Sementara terhadap Sukatani yang secara mengejutkan membuat video berisi permintaan maaf dan menunjukkan identitasnya, Asfin meyakini semua itu tidak berangkat dari keinginan mereka sendiri. Dipastikan ada paksaan pihak lain di sana.

Sebagai seorang seniman dan budayawan, Eros Djarot mengajak kita untuk tak buru-buru menyorot soal permintaan maaf yang baru-baru ini disampaikan dua personel Sukatani. Mundur ke belakang, Eros justru mengajak kita semua untuk mencari jawaban mengapa lagu kritik terhadap kepolisian itu bisa diciptakan.
Kritik muncul pasti akubat ada ketidakpuasan publik terhadap kinerja Polri. Jadi, Eros berharap keberadaan karya seni berupa lagu ini dimaknai oleh kepolisian, khususnya Kapolri, sebagai sentilan untuk mawas diri. Ini adalah realita yang tidak perlu disangkal, namun dikoreksi.
“Yang namanya polisi selalu menjadi not anymore darling of the people gitu kan, bahkan kayak people enemy, hampir mendekati ke sana. Contohnya ‘partai coklat’. Ini hanya bagian dari hal yang terjadi, realitas sehari-hari direfleksikan lah sama teman-teman ini,” ungkap Eros.
Sebagai sesama insan yang bergerak di bidang kesenian, Eros juga bisa memahami mengapa akhirnya Sukatani memilih untuk meminta maaf ketika sudah ditemui polisi dan tak memilih untuk melanjutkan perlawanan. Hal itu lantaran banyak hal mengerikan yang bisa mereka dapati ketika tetap melawan polisi, terutama polisi di daerah.
Padahal, secara logika bukan Sukatani yang harus memohon maaf atas lagu yang mereka ciptakan, namun polisi yang seharusnya melakukan hal itu. Mengapa, karena alih-alih melaksanakan tugasnya sebagai pengayom yang memberi rasa aman pada masyarakat, mereka justru menebar rasa cemas di sana-sini.
Dari sambungan video juga bergabung Pelukis Yos Suprapto yang rencana pamerannya gagak digelar lantaran sejumlah karyanya ditengarsi memuat kritik pedas terhadap Presiden ke-7 Indonesia, Joko Widodo.
Ia bercerita, pameran yang ia gagas sudah mendapat persetujuan dari Galeri Nasional dan Dirjen Kebudayaan.
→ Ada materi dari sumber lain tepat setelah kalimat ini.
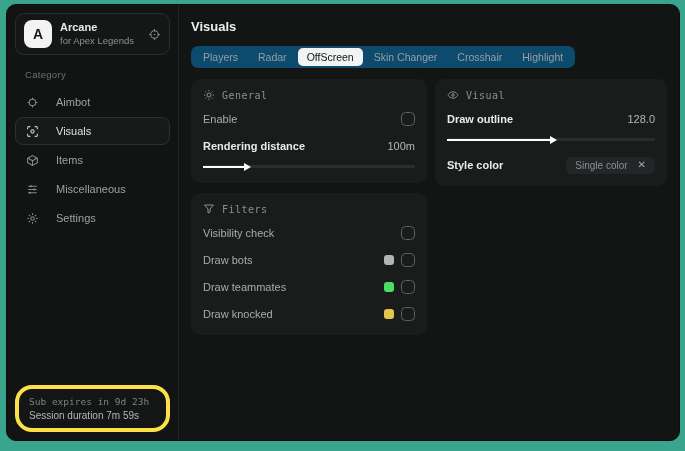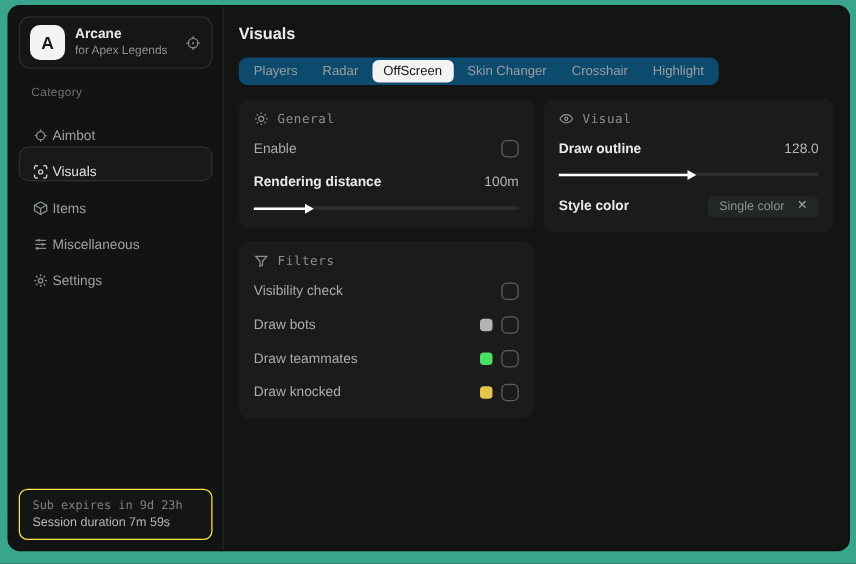"Aimbot" .nav-item { align-items: flex-end -> center; gap: 3px -> 17px }
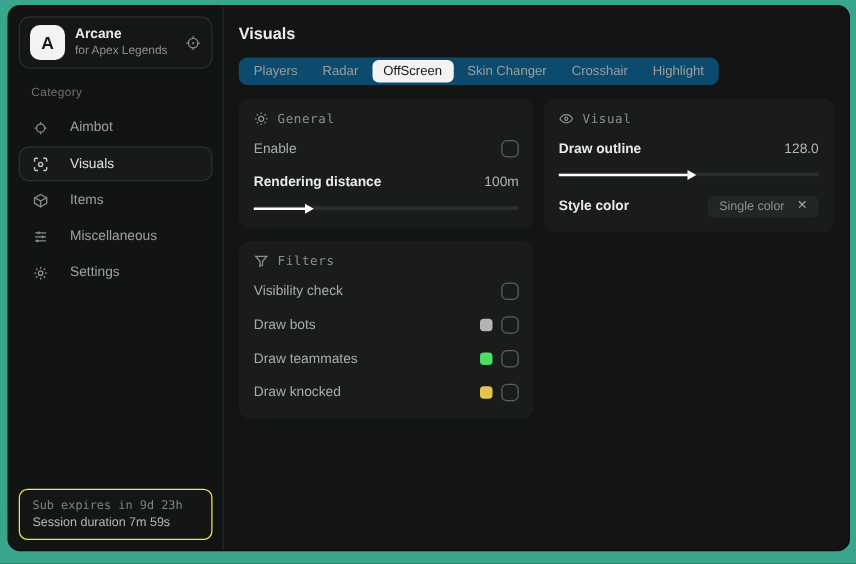"Sub expires in 9d 23h" .session-box { border: 1px solid #fde047 -> 4px solid #fde047; border-radius: 7px -> 17px }
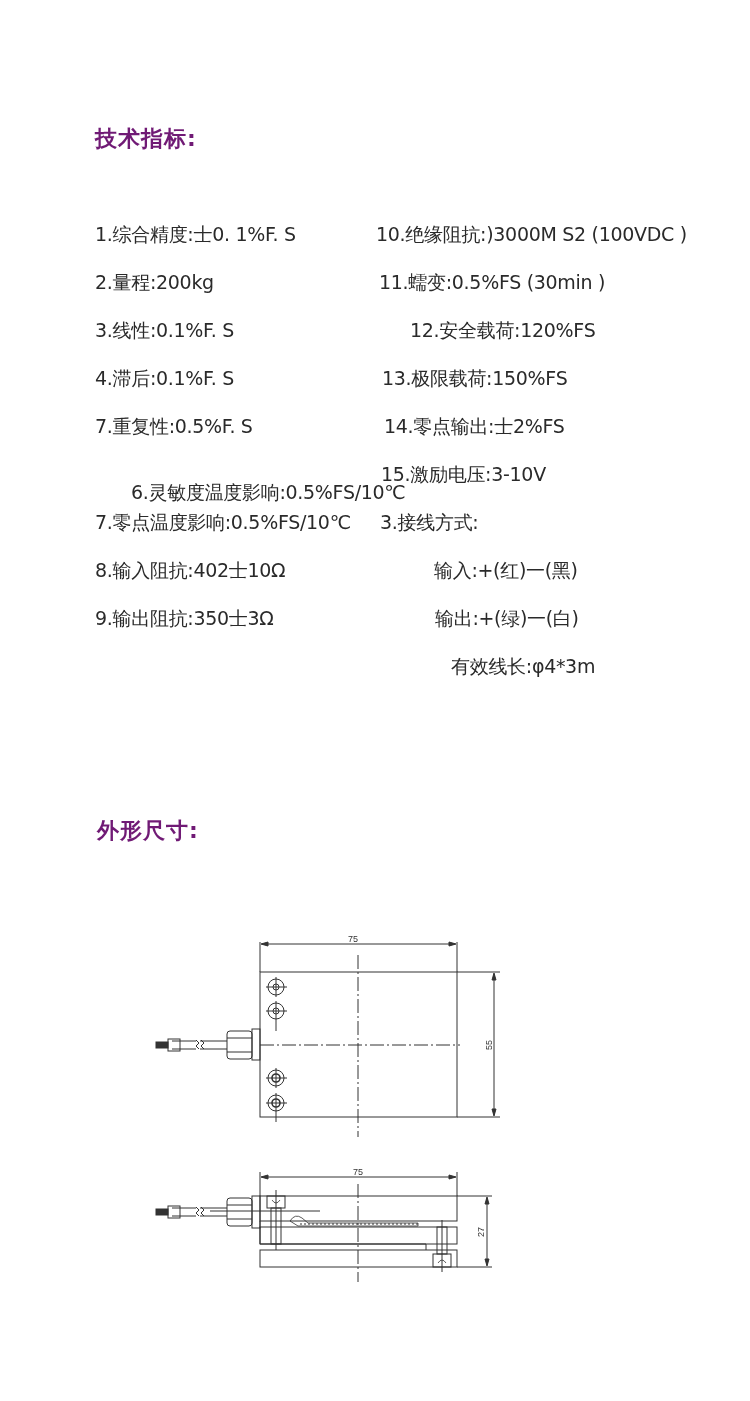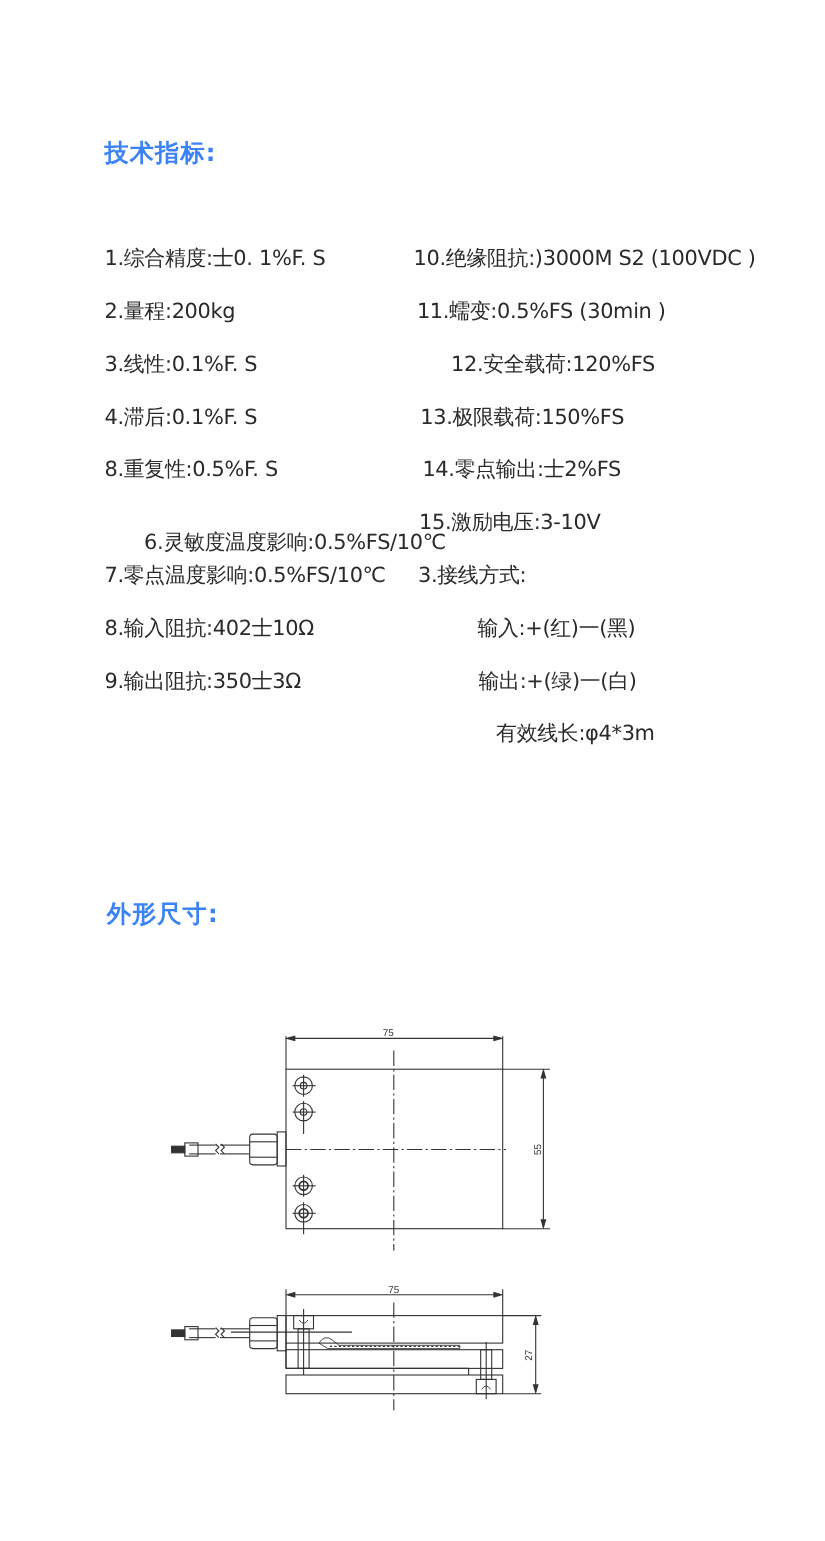"技术指标:" .heading { color: #3b82f6 -> #701a75 }
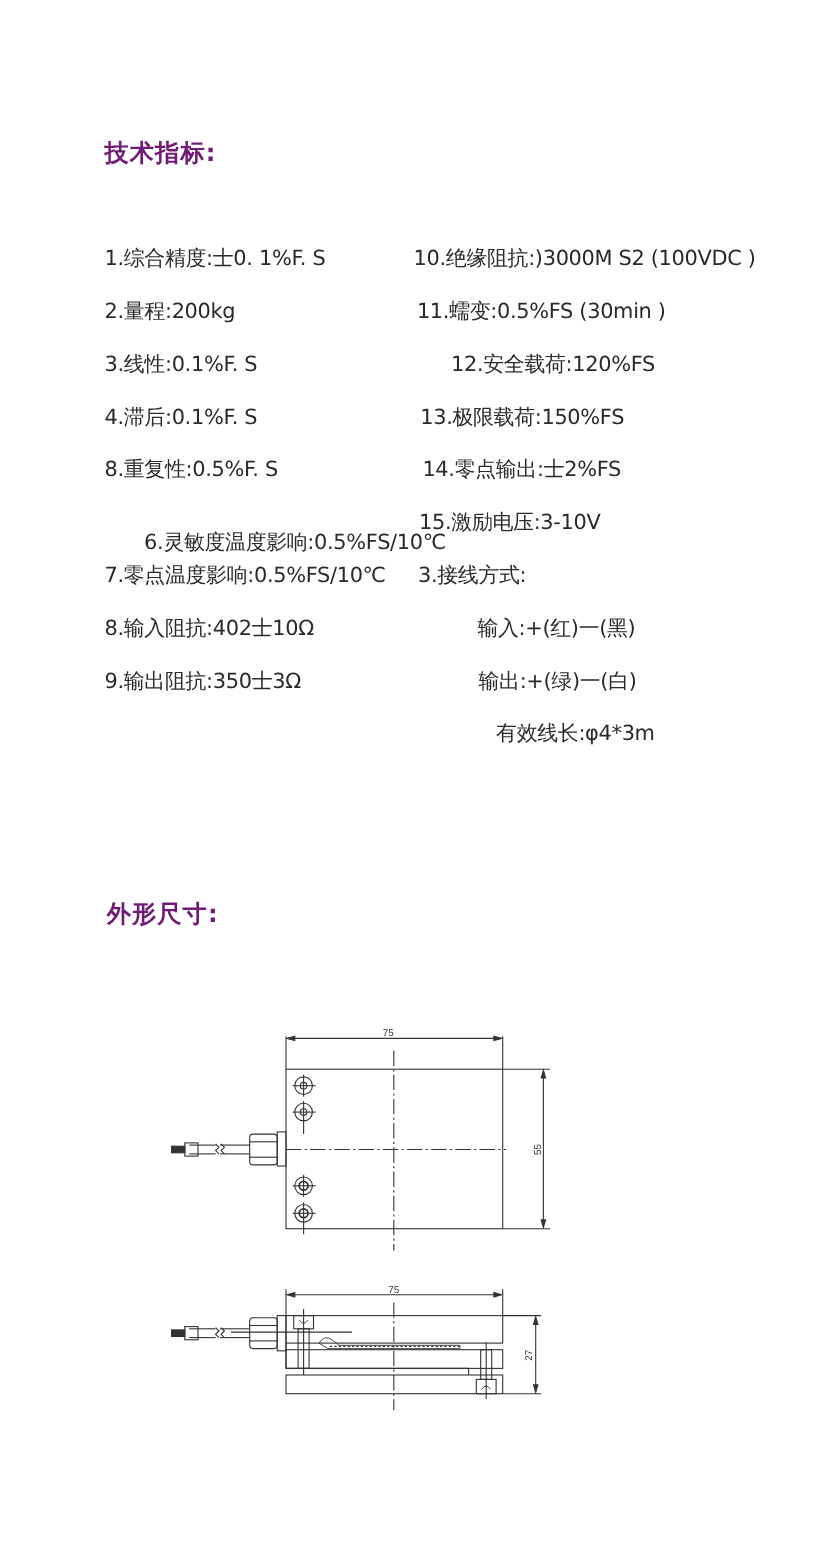"8.重复性:0.5%F. S" div.spec { text: 8 -> 7 }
Namun entah mengapa, pameran yang semula dirancang akan digelar 2023, berulang kali diundur hingga disepakati tanggal 23 Desember 2024. Tak hanya diundur, secara mengejutkan pihak Galeri Nasional dan kurator juga tidak menghendaki 7 buah lukisan karya Yos untuk ditampilkan.
Akhirnya secara sukarela ia memutuskan untuk menurunkan seluruh karya lukisannya dan mundur dari pameran itu.
Namun, selalu ada hal yang bisa disyukuri di balik setiap kesulitan. Akibat tidak diizinkannya 7 lukisan Yos untuk ditampilkan di Galeri Nasional, lukisan-lukisan itu justru menjangkau lingkup yang lebih luas, lukisan-lukisan itu bisa diketahui oleh publik yang jauh lebih banyak.
“Itu blessing in disguise, berkat yang tersembunyi,” ujarnya.
Adanya pembatasan atau “pemberedelan” terhadap karya seni seperti yang ia dan Sukatani alami sesungguhnya ia artikan sebagai ketakutan tak beralasan dari kelompok-kelompok penjilat kekuasaan. Padahal, ia mengenal baik Menteri Kebudayaan Fadli Zon dan Presiden Prabowo Subianto sebagai pribadi yang memahami kesenian dan bagaimana cara berpikir seorang seniman melalui karya-karya yang dibuatnya. Mereka tak akan mempermasalahkan kritik melalui kesenian semacam itu.
“Saya kenal Fadli Zon, Fadli Zon enggak mungkin begitulah, apalagi Prabowo, Pak Presiden. Tetapi ‘cocomio-cocomionya’ ini, para kaum penjilat inilah, yang mau naik pangkat itulah yang bikin masalah. Jadi sebetulnya kalau Mas Prabowo itu orangnya santai-santai saja menurut saya. Yang ribet ini kan mereka yang rebutan mau naik pangkat atau mendapat perhatian,” ungkap Yos.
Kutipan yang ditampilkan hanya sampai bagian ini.